- _TASK INPUTS_
----

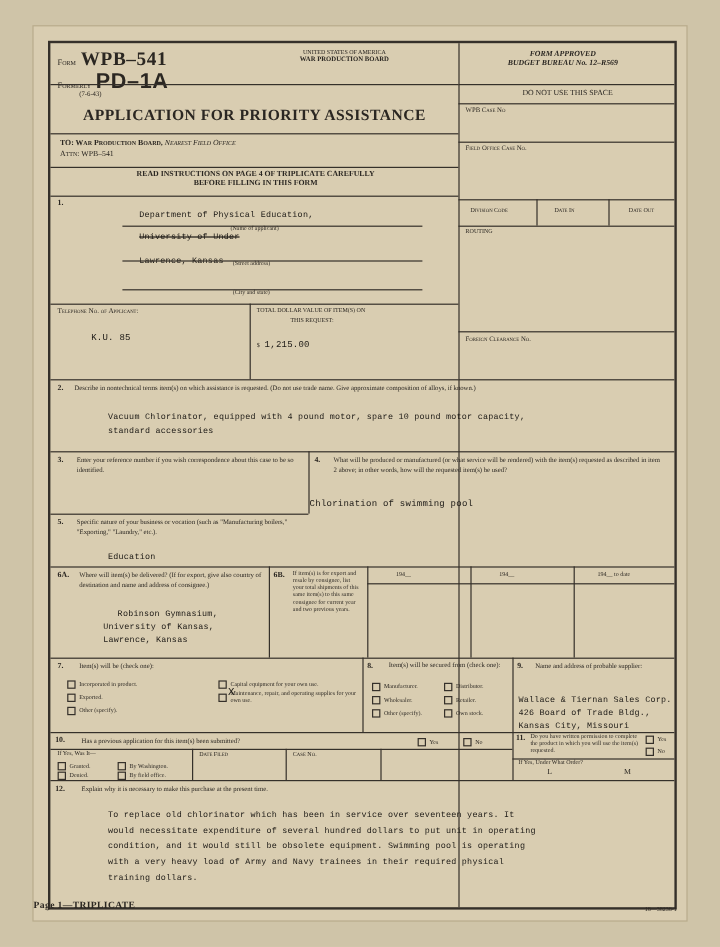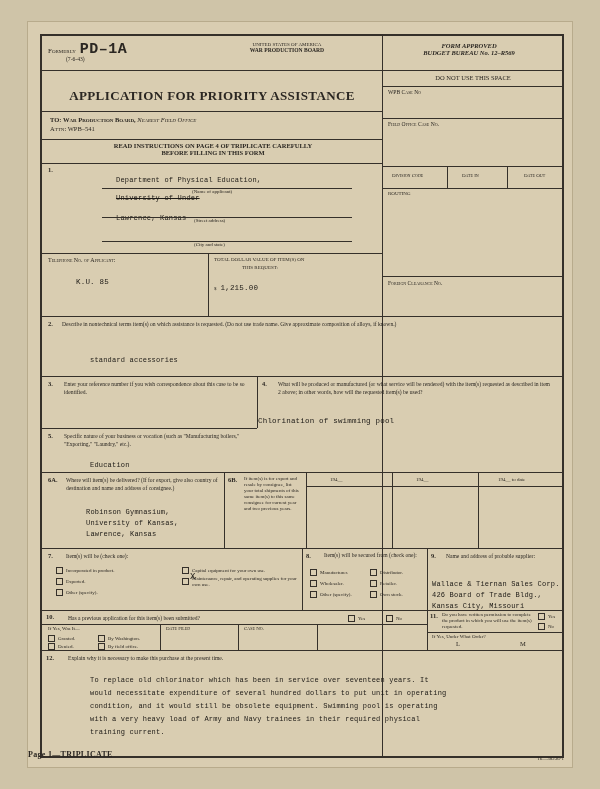"Form WPB–541" div { html: none -> <div><span>Form</span> <span>WPB–541</span></div> }
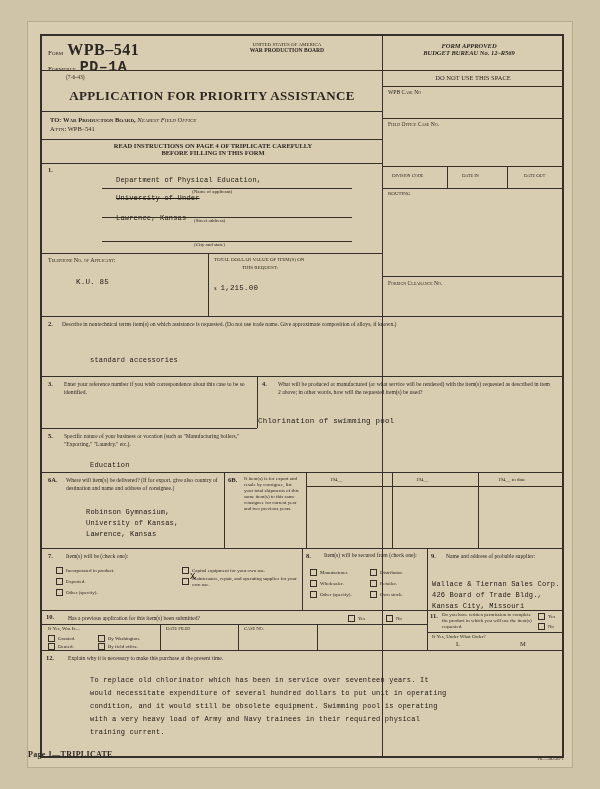"PD–1A" .bignum2 { font-family: Liberation Mono, monospace -> Liberation Sans, sans-serif; font-size: 15px -> 18px }
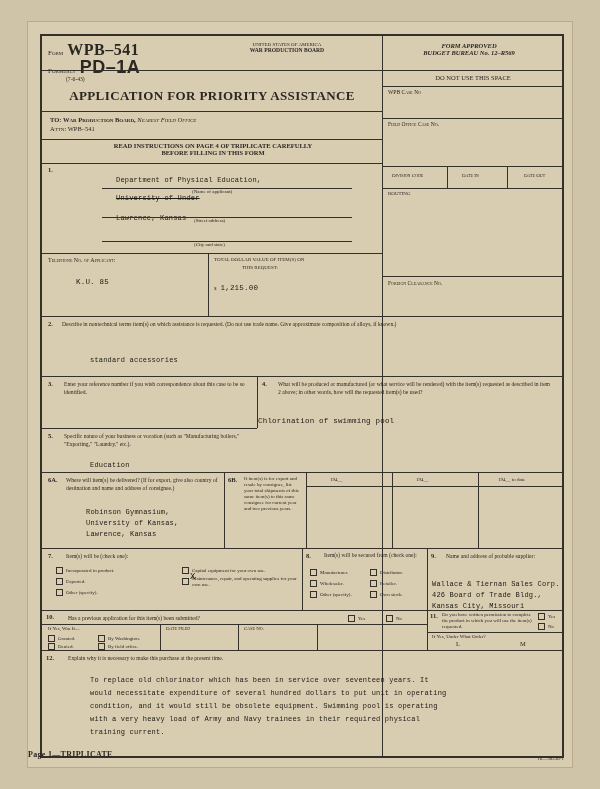"Vacuum Chlorinator, equipped with 4" div.type { html: none -> <div>Vacuum Chlorinator, equipped with 4 pound motor, spare 10 pound motor capacity,</div> }
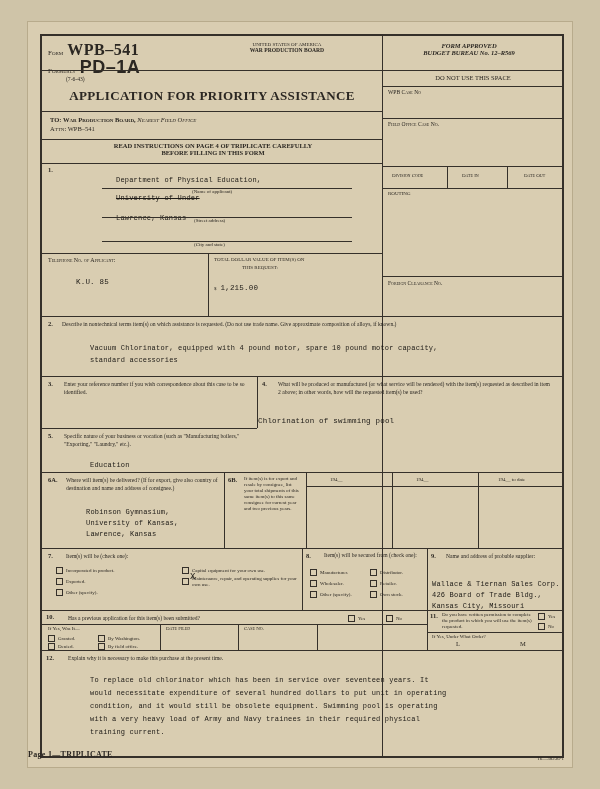"Robinson Gymnasium," div.type { left: 44px -> 56px }
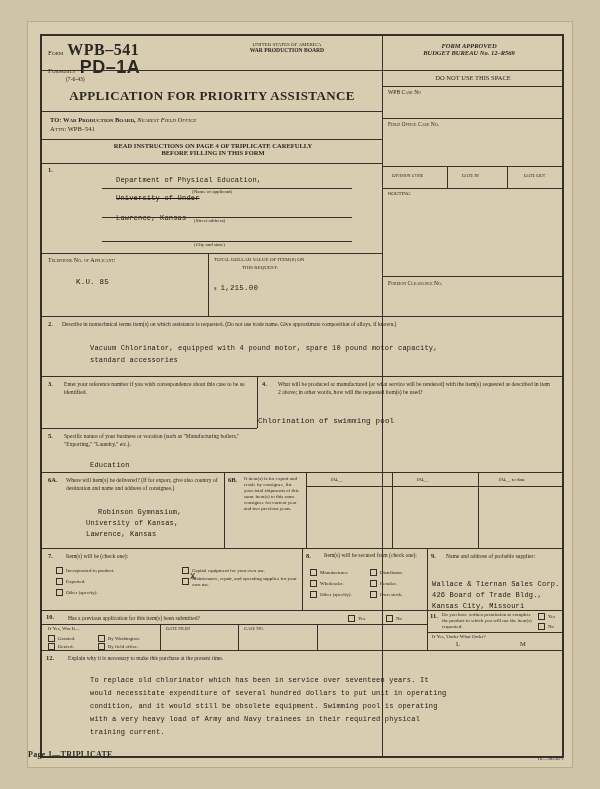"training current." div.type { text: current -> dollars }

----

- _ACTION ITEM_
Print the material in full and exactly; the pictures must not be printed.

- _RESPONSE TO THE TASK_
"Form WPB–541" div { html: none -> <div><span>Form</span> <span>WPB–541</span></div> }
"PD–1A" .bignum2 { font-family: Liberation Mono, monospace -> Liberation Sans, sans-serif; font-size: 15px -> 18px }
"Vacuum Chlorinator, equipped with 4" div.type { html: none -> <div>Vacuum Chlorinator, equipped with 4 pound motor, spare 10 pound motor capacity,</div> }
"Robinson Gymnasium," div.type { left: 44px -> 56px }
"training current." div.type { text: current -> dollars }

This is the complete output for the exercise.